Robust analysis of the hydrophobic basic analytes loratadine and desloratadine in pharmaceutical preparations and biological fluids by sweeping—cyclodextrin-modified micellar electrokinetic chromatography

• A new CD-MEKC method for the determination of LOR and DSL is developed.
• Capillary wall adsorption problem of hydrophobic basic analytes is minimized.
• Full validation study is performed using the ICH guidelines.
• Application to tablets, spiked human urine and impurity testing is successfully done.
• Method development strategy can be extended to other hydrophobic basic analytes.
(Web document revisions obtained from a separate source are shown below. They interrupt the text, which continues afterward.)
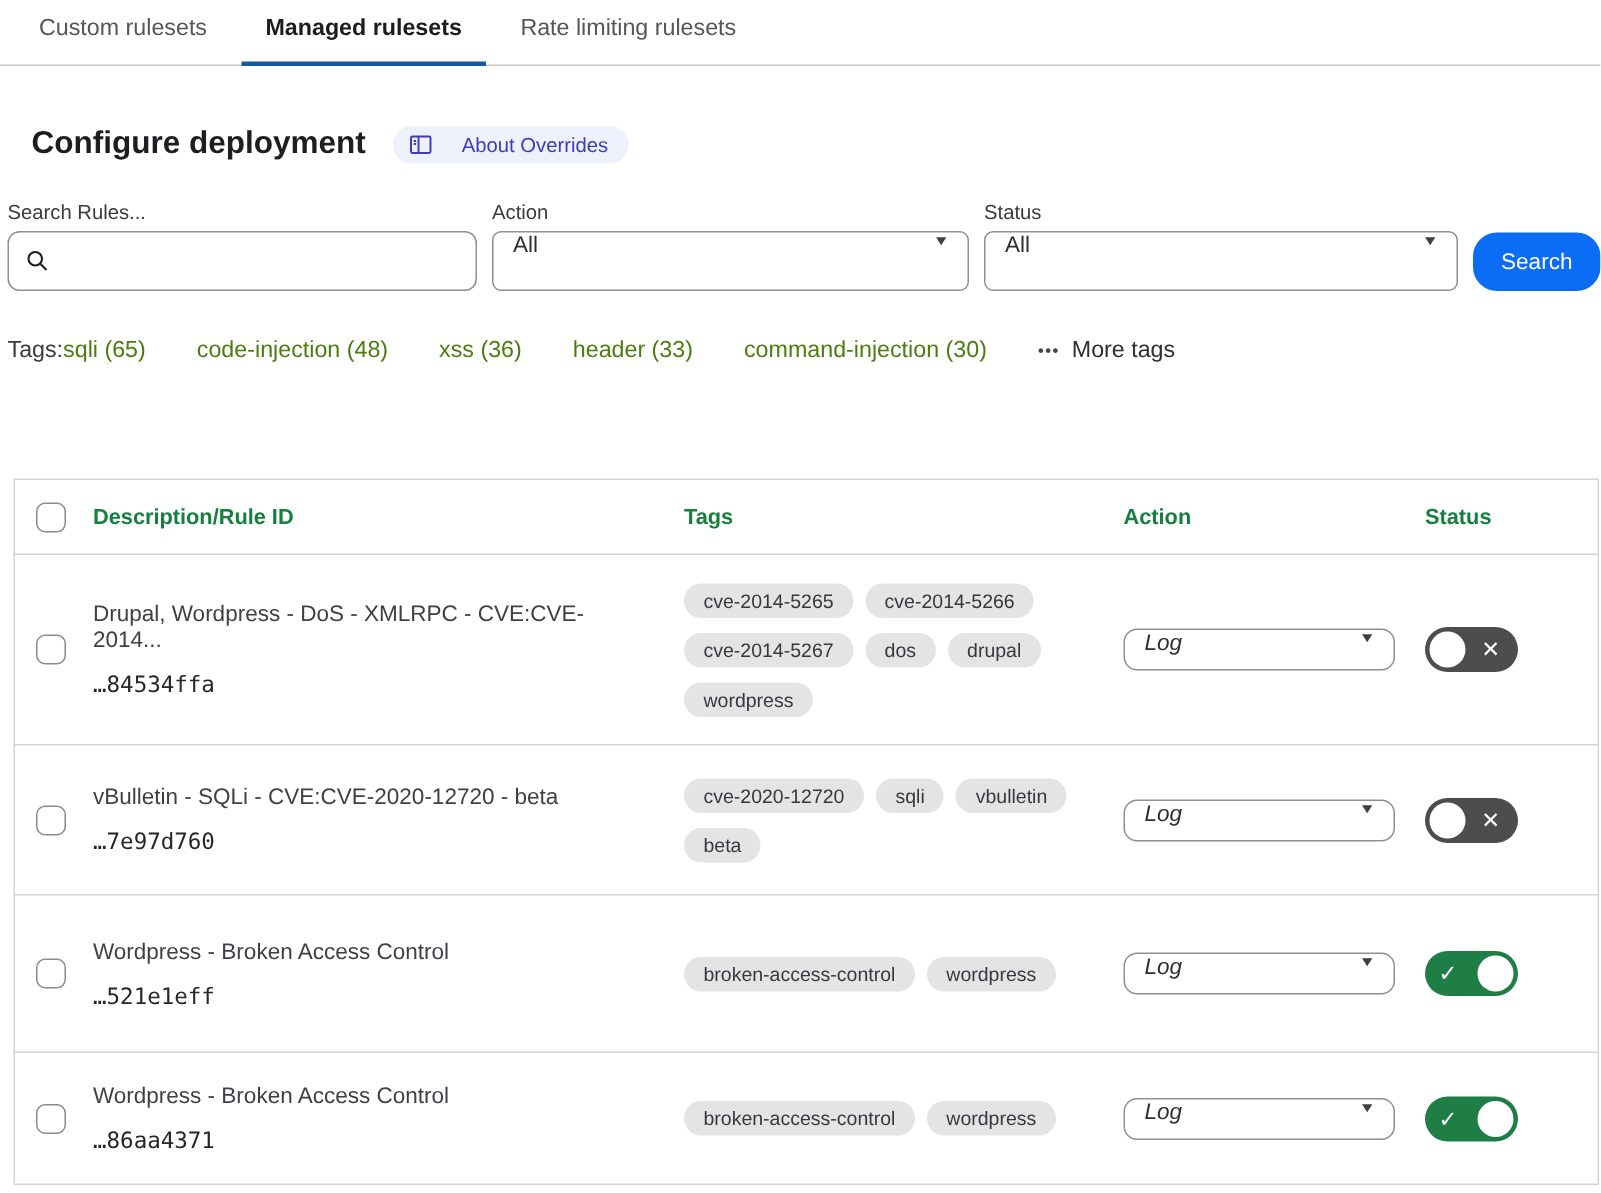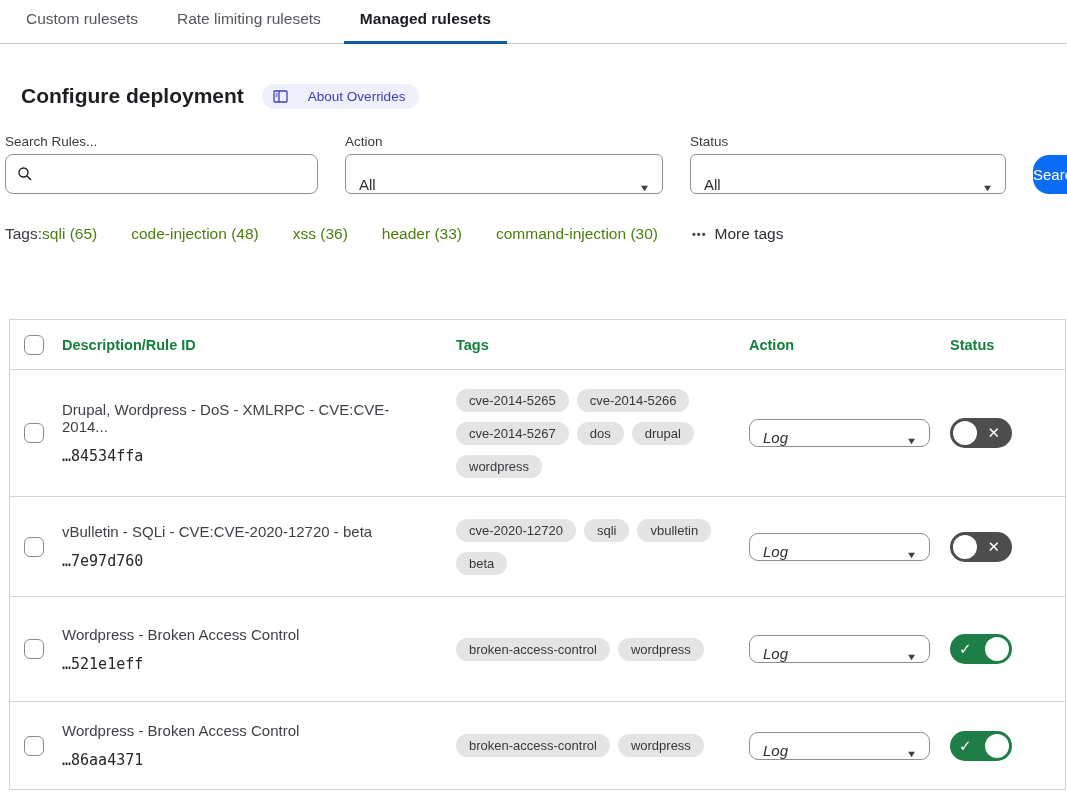--- a/index.html
+++ b/index.html
@@ -26,26 +26,26 @@
   .tab{font-size:15.5px;color:var(--text-gray);padding:0 16px 15px 16px;margin-right:7px;cursor:pointer;position:relative;white-space:nowrap;}
   .tab.active{color:#1b1b20;font-weight:bold;}
   .tab.active::after{content:"";position:absolute;left:0;right:0;bottom:-1px;height:3px;background:var(--tab-underline);}
   
   .heading-row{display:flex;align-items:flex-start;gap:18px;margin:40px 0 0 21px;height:30px;}
   .page-title{font-size:21px;font-weight:bold;color:#1d1d22;}
   .about-pill{display:inline-flex;align-items:center;gap:20px;background:var(--about-bg);color:var(--about-text);
     border-radius:14px;padding:5px 14px 5px 11px;font-size:13.5px;cursor:pointer;}
   .about-pill svg{display:block;}
   
-  .filters{display:flex;align-items:flex-end;gap:27px;margin:20px 0 0 5px;}
+  .filters{display:flex;align-items:flex-end;gap:10px;margin:20px 0 0 5px;}
   .fgroup{display:flex;flex-direction:column;gap:5px;}
   .flabel{font-size:13.5px;color:#3a3a41;}
   .search-box{display:flex;align-items:center;gap:8px;width:313px;height:40px;border:1px solid #8f8f8f;border-radius:8px;padding:0 11px;background:#fff;}
   .search-box input{border:none;outline:none;flex:1;font-size:15px;font-family:inherit;color:var(--text-dark);background:transparent;}
-  .sel{display:flex;align-items:flex-end;justify-content:space-between;height:40px;border:1px solid #8f8f8f;border-radius:6px;
+  .sel{display:flex;align-items:flex-start;justify-content:space-between;height:40px;border:1px solid #8f8f8f;border-radius:6px;
     padding:0 13px;font-size:15px;color:#2e2e33;background:#fff;cursor:pointer;}
   .sel-action{width:318px;}
   .sel-status{width:316px;}
   .arrow{font-size:9px;color:#3f3f46;transform:scaleX(1.3);}
   .btn-search{width:86px;height:39px;background:var(--accent-blue);color:#fff;border:none;border-radius:16px;
     font-size:15px;font-family:inherit;cursor:pointer;}
   
   .tagbar{display:flex;align-items:center;margin:31px 0 0 5px;font-size:15.5px;color:#33333a;}
   .tagbar-label{color:#3a3a41;}
   .tag-link{margin-right:34px;cursor:pointer;color:#4d7c0f;white-space:nowrap;}
@@ -78,22 +78,22 @@
   .r1{min-height:127px;}
   .r2{min-height:100px;}
   .r3{min-height:105px;}
   .r4{min-height:87px;}
 </style>
 </head>
 <body>
 
 <div class="tabs">
   <div class="tab">Custom rulesets</div>
+  <div class="tab active">Managed rulesets</div>
   <div class="tab">Rate limiting rulesets</div>
-  <div class="tab active">Managed rulesets</div>
 </div>
 
 <div class="heading-row">
   <div class="page-title">Configure deployment</div>
   <div class="about-pill">
     <svg width="15" height="13" viewBox="0 0 15 13" fill="none" stroke="#3d3db8" stroke-width="1.3">
       <rect x="1" y="1" width="13" height="11" rx="1"></rect>
       <line x1="6" y1="1" x2="6" y2="12"></line>
       <line x1="2.8" y1="4" x2="4.4" y2="4"></line>
       <line x1="2.8" y1="6" x2="4.4" y2="6"></line>

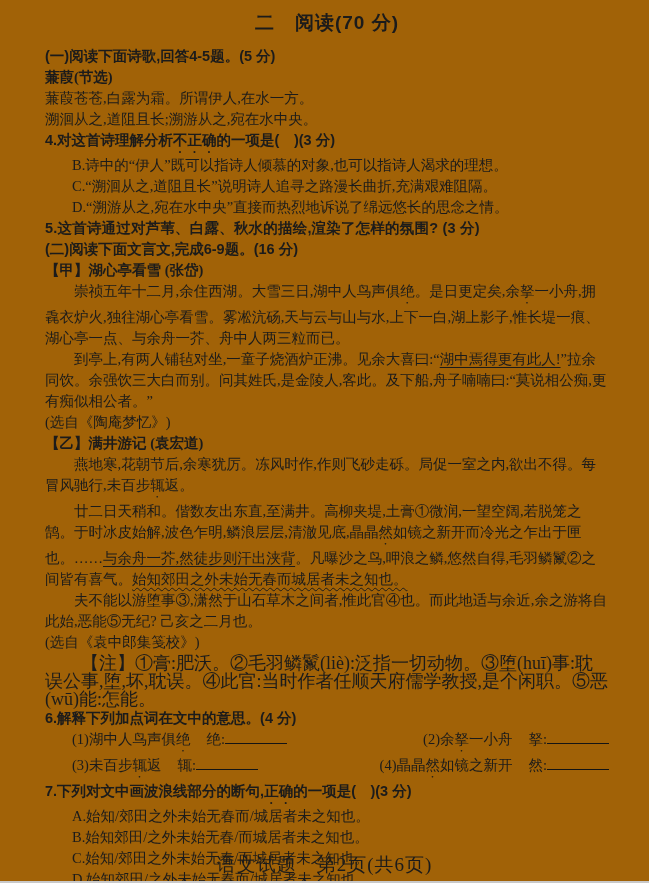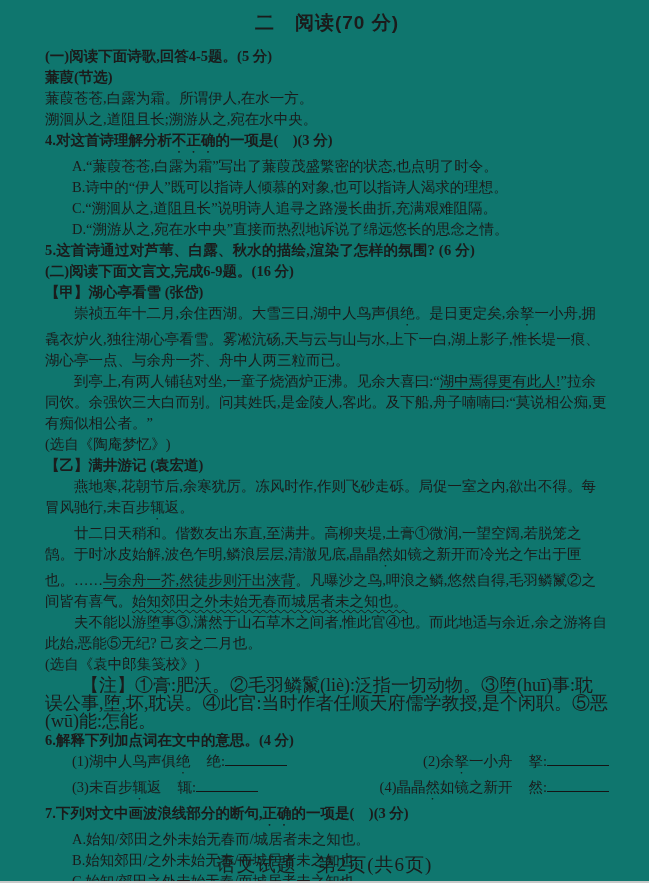--- a/index.html
+++ b/index.html
@@ -1,42 +1,42 @@
 <!DOCTYPE html>
 <html><head>
 <meta charset="utf-8">
 <style>
   * { box-sizing: border-box; }
   html, body { margin: 0; padding: 0; background: #ffffff; }
   .page {
     position: relative;
     width: 649px; height: 883px;
     margin: 0 auto;
-    background: #0f766e;
+    background: #a16207;
     color: #1b1b1b;
     font-family: "Liberation Serif", "DejaVu Serif", serif;
     font-size: 14.5px;
     line-height: 21px;
     padding: 8px 40px 6px 45px;
     overflow: hidden;
   }
   .page::after {
     content: ""; position: absolute; left: 0; right: 0; bottom: 0;
     height: 2px; background: #c9c9c9;
   }
   .title {
     font-family: "Liberation Sans", "DejaVu Sans", sans-serif;
     font-weight: 700; font-size: 19px; text-align: center;
     margin: 2px 0 10px 0; letter-spacing: 1px; line-height: 26px;
   }
   .bold { font-weight: 700; }
   .sans { font-family: "Liberation Sans", "DejaVu Sans", sans-serif; }
   .center { text-align: left; }
   .right { text-align: left; }
-  .line { min-height: 21px; font-family: Liberation Serif, serif; }
+  .line { min-height: 21px; }
   .para { text-indent: 2em; }
   .opt { padding-left: 27px; }
   .q5 { letter-spacing: 0.2px; }
   .notes { font-size: 18px; line-height: 18px; text-indent: 2em; margin-top: 1px; }
   .em-dot {
     -webkit-text-emphasis: filled dot;
     -webkit-text-emphasis-position: under;
     text-emphasis: filled dot;
     text-emphasis-position: under left;
   }
@@ -69,26 +69,25 @@
   <div class="title">二　阅读(70 分)</div>
 
   <div class="line bold sans">(一)阅读下面诗歌,回答4-5题。(5 分)</div>
   <div class="line center bold">蒹葭(节选)</div>
   <div class="line center">蒹葭苍苍,白露为霜。所谓伊人,在水一方。</div>
   <div class="line center">溯洄从之,道阻且长;溯游从之,宛在水中央。</div>
 
   <div class="line bold sans">
     <span>4.对这首诗理解分析</span><span class="em-dot">不正确</span><span>的一项是(　)(3 分)</span>
   </div>
-  <div class="line opt">A.“蒹葭苍苍,白露为霜”写出了蒹葭茂盛繁密的状态,也点明了时令。</div>
   <div class="line opt">B.诗中的“伊人”既可以指诗人倾慕的对象,也可以指诗人渴求的理想。</div>
   <div class="line opt">C.“溯洄从之,道阻且长”说明诗人追寻之路漫长曲折,充满艰难阻隔。</div>
   <div class="line opt">D.“溯游从之,宛在水中央”直接而热烈地诉说了绵远悠长的思念之情。</div>
 
-  <div class="line bold sans q5">5.这首诗通过对芦苇、白露、秋水的描绘,渲染了怎样的氛围? (6 分)</div>
+  <div class="line bold sans q5">5.这首诗通过对芦苇、白露、秋水的描绘,渲染了怎样的氛围? (3 分)</div>
 
   <div class="line bold sans">(二)阅读下面文言文,完成6-9题。(16 分)</div>
 
   <div class="line center bold">【甲】湖心亭看雪 (张岱)</div>
 
   <div class="para">
     <span>崇祯五年十二月,余住西湖。大雪三日,湖中人鸟声俱</span><span class="em-dot">绝</span><span>。是日更定矣,余</span><span class="em-dot">拏</span><span>一小舟,拥毳衣炉火,独往湖心亭看雪。雾凇沆砀,天与云与山与水,上下一白,湖上影子,惟长堤一痕、湖心亭一点、与余舟一芥、舟中人两三粒而已。</span>
   </div>
 
   <div class="para">

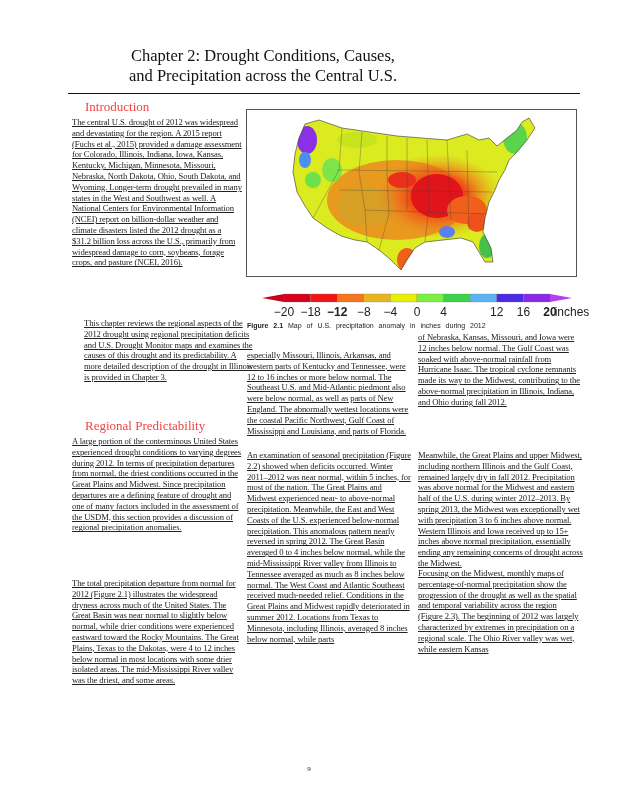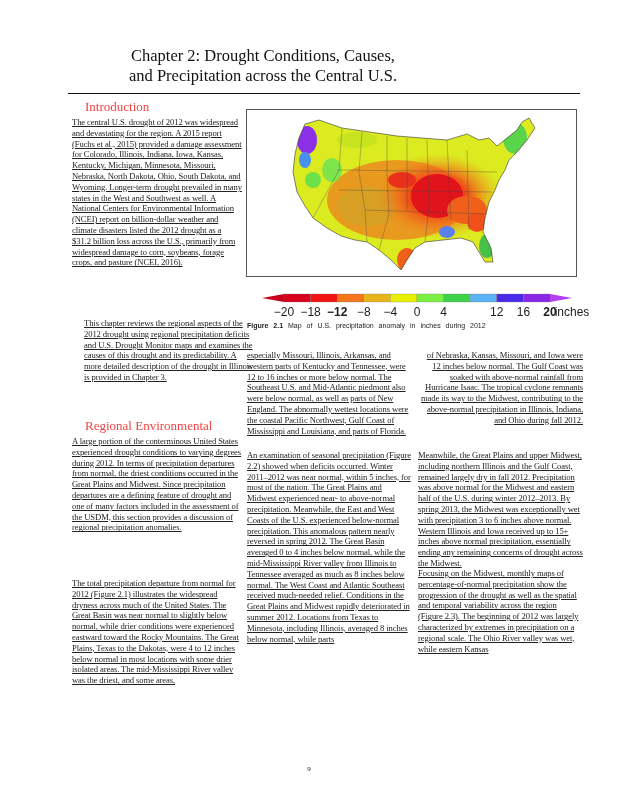--- a/index.html
+++ b/index.html
@@ -30,21 +30,21 @@
 <div class="title">
   <div>Chapter 2: Drought Conditions, Causes,</div>
   <div>and Precipitation across the Central U.S.</div>
 </div>
 <div class="title-rule"></div>
 
 <div class="h2" style="left:72px; top:99px;">Introduction</div>
 <p class="para" style="left:72px; top:117px; width:170px;">The central U.S. drought of 2012 was widespread and devastating for the region. A 2015 report (Fuchs et al., 2015) provided a damage assessment for Colorado, Illinois, Indiana, Iowa, Kansas, Kentucky, Michigan, Minnesota, Missouri, Nebraska, North Dakota, Ohio, South Dakota, and Wyoming. Longer-term drought prevailed in many states in the West and Southwest as well. A National Centers for Environmental Information (NCEI) report on billion-dollar weather and climate disasters listed the 2012 drought as a $31.2 billion loss across the U.S., primarily from widespread damage to corn, soybeans, forage crops, and pasture (NCEI, 2016).</p>
 <p class="para" style="left:84px; top:318px; width:170px;">This chapter reviews the regional aspects of the 2012 drought using regional precipitation deficits and U.S. Drought Monitor maps and examines the causes of this drought and its predictability. A more detailed description of the drought in Illinois is provided in Chapter 3.</p>
 
-<div class="h2" style="left:72px; top:418px;">Regional Environmental</div>
+<div class="h2" style="left:72px; top:418px;">Regional Predictability</div>
 <p class="para" style="left:72px; top:436px; width:170px;">A large portion of the conterminous United States experienced drought conditions to varying degrees during 2012. In terms of precipitation departures from normal, the driest conditions occurred in the Great Plains and Midwest. Since precipitation departures are a defining feature of drought and one of many factors included in the assessment of the USDM, this section provides a discussion of regional precipitation anomalies.</p>
 <p class="para" style="left:72px; top:578px; width:170px;">The total precipitation departure from normal for 2012 (Figure 2.1) illustrates the widespread dryness across much of the United States. The Great Basin was near normal to slightly below normal, while drier conditions were experienced eastward toward the Rocky Mountains. The Great Plains, Texas to the Dakotas, were 4 to 12 inches below normal in most locations with some drier isolated areas. The mid-Mississippi River valley was the driest, and some areas,</p>
 
 <div class="map-frame">
   <svg width="329" height="166" viewBox="0 0 329 166">
     <defs>
       <clipPath id="usclip">
         <path d="M58,14 L72,10 L95,18 L150,26 L200,30 L220,24 L232,30 L242,28 L250,36 L270,20 L275,12 L282,8 L288,18 L280,30 L270,42 L262,50 L258,60 L252,70 L248,80 L242,92 L238,108 L236,122 L244,138 L246,152 L238,152 L226,132 L214,128 L196,130 L178,132 L168,138 L160,150 L154,160 L144,150 L132,140 L120,132 L108,130 L94,126 L80,118 L66,108 L58,96 L50,82 L46,62 L48,44 L52,28 Z"></path>
       </clipPath>
       <radialGradient id="dryCore" cx="0.56" cy="0.55" r="0.35">
@@ -120,17 +120,17 @@
   </div>
 
 <div class="caption">
   <b>Figure 2.1</b>
   <span>Map of U.S. precipitation anomaly in inches during 2012</span>
 </div>
 
 <p class="para" style="left:247px; top:350px; width:165px;">especially Missouri, Illinois, Arkansas, and western parts of Kentucky and Tennessee, were 12 to 16 inches or more below normal. The Southeast U.S. and Mid-Atlantic piedmont also were below normal, as well as parts of New England. The abnormally wettest locations were the coastal Pacific Northwest, Gulf Coast of Mississippi and Louisiana, and parts of Florida.</p>
 <p class="para" style="left:247px; top:450px; width:165px;">An examination of seasonal precipitation (Figure 2.2) showed when deficits occurred. Winter 2011–2012 was near normal, within 5 inches, for most of the nation. The Great Plains and Midwest experienced near- to above-normal precipitation. Meanwhile, the East and West Coasts of the U.S. experienced below-normal precipitation. This anomalous pattern nearly reversed in spring 2012. The Great Basin averaged 0 to 4 inches below normal, while the mid-Mississippi River valley from Illinois to Tennessee averaged as much as 8 inches below normal. The West Coast and Atlantic Southeast received much-needed relief. Conditions in the Great Plains and Midwest rapidly deteriorated in summer 2012. Locations from Texas to Minnesota, including Illinois, averaged 8 inches below normal, while parts</p>
 
-<p class="para" style="left:418px; top:350px; width:165px;text-align:right;">of Nebraska, Kansas, Missouri, and Iowa were 12 inches below normal. The Gulf Coast was soaked with above-normal rainfall from Hurricane Isaac. The tropical cyclone remnants made its way to the Midwest, contributing to the above-normal precipitation in Illinois, Indiana, and Ohio during fall 2012.</p>
+<p class="para" style="left:418px; top:332px; width:165px;">of Nebraska, Kansas, Missouri, and Iowa were 12 inches below normal. The Gulf Coast was soaked with above-normal rainfall from Hurricane Isaac. The tropical cyclone remnants made its way to the Midwest, contributing to the above-normal precipitation in Illinois, Indiana, and Ohio during fall 2012.</p>
 <p class="para" style="left:418px; top:450px; width:165px;">Meanwhile, the Great Plains and upper Midwest, including northern Illinois and the Gulf Coast, remained largely dry in fall 2012. Precipitation was above normal for the Midwest and eastern half of the U.S. during winter 2012–2013. By spring 2013, the Midwest was exceptionally wet with precipitation 3 to 6 inches above normal. Western Illinois and Iowa received up to 15+ inches above normal precipitation, essentially ending any remaining concerns of drought across the Midwest.</p>
 <p class="para" style="left:418px; top:568px; width:165px;">Focusing on the Midwest, monthly maps of percentage-of-normal precipitation show the progression of the drought as well as the spatial and temporal variability across the region (Figure 2.3). The beginning of 2012 was largely characterized by extremes in precipitation on a regional scale. The Ohio River valley was wet, while eastern Kansas</p>
 
 <div class="page-num">9</div>
 
 </body></html>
The analysis of hydrophobic basic analytes by micellar electrokinetic chromatography (MEKC) is usually challenging because of the tendency of these analytes to be adsorbed onto the inner capillary wall in addition to the difficulty to separate these compounds as they exhibit extremely high retention factors. A robust and reliable method for the simultaneous determination of loratadine (LOR) and its major metabolite desloratadine (DSL) is developed based on cyclodextrin-modified micellar electrokinetic chromatography (CD-MEKC) with acidic sample matrix and basic background electrolyte (BGE). The influence of the sample matrix on the reachable focusing efficiency is studied. It is shown that the application of a low pH sample solution mitigates problems associated with the low solubility of the hydrophobic basic analytes in aqueous solution while having advantages with regard to on-line focusing. Moreover, the use of a basic BGE reduces the adsorption of these analytes in the separation compartment. The separation of the studied analytes is achieved in less than 7 min using a BGE consisting of 10 mmol L−1 disodium tetraborate buffer, pH 9.30 containing 40 mmol L−1 SDS and 20 mmol L−1 hydroxypropyl-β-CD while the sample solution is composed of 10 mmol L−1 phosphoric acid, pH 2.15. A full validation study of the developed method based on the pharmacopeial guidelines is performed. The method is successfully applied to the analysis of the studied drugs in tablets without interference of tablet additives as well as the analysis of spiked human urine without any sample pretreatment. Furthermore, DSL can be detected as an impurity in LOR bulk powder at the stated pharmacopeial limit (0.1%, w/w). The selectivity of the developed method allows the analysis of LOR and DSL in combination with the co-formulated drug pseudoephedrine. It is shown that in CD-MEKC with basic BGE, solute–wall interactions are effectively suppressed allowing the development of efficient and precise methods for the determination of hydrophobic basic analytes, whereas the use of a low pH sample solution has a positive impact on the attainable sweeping efficiency without compromising peak shape and resolution.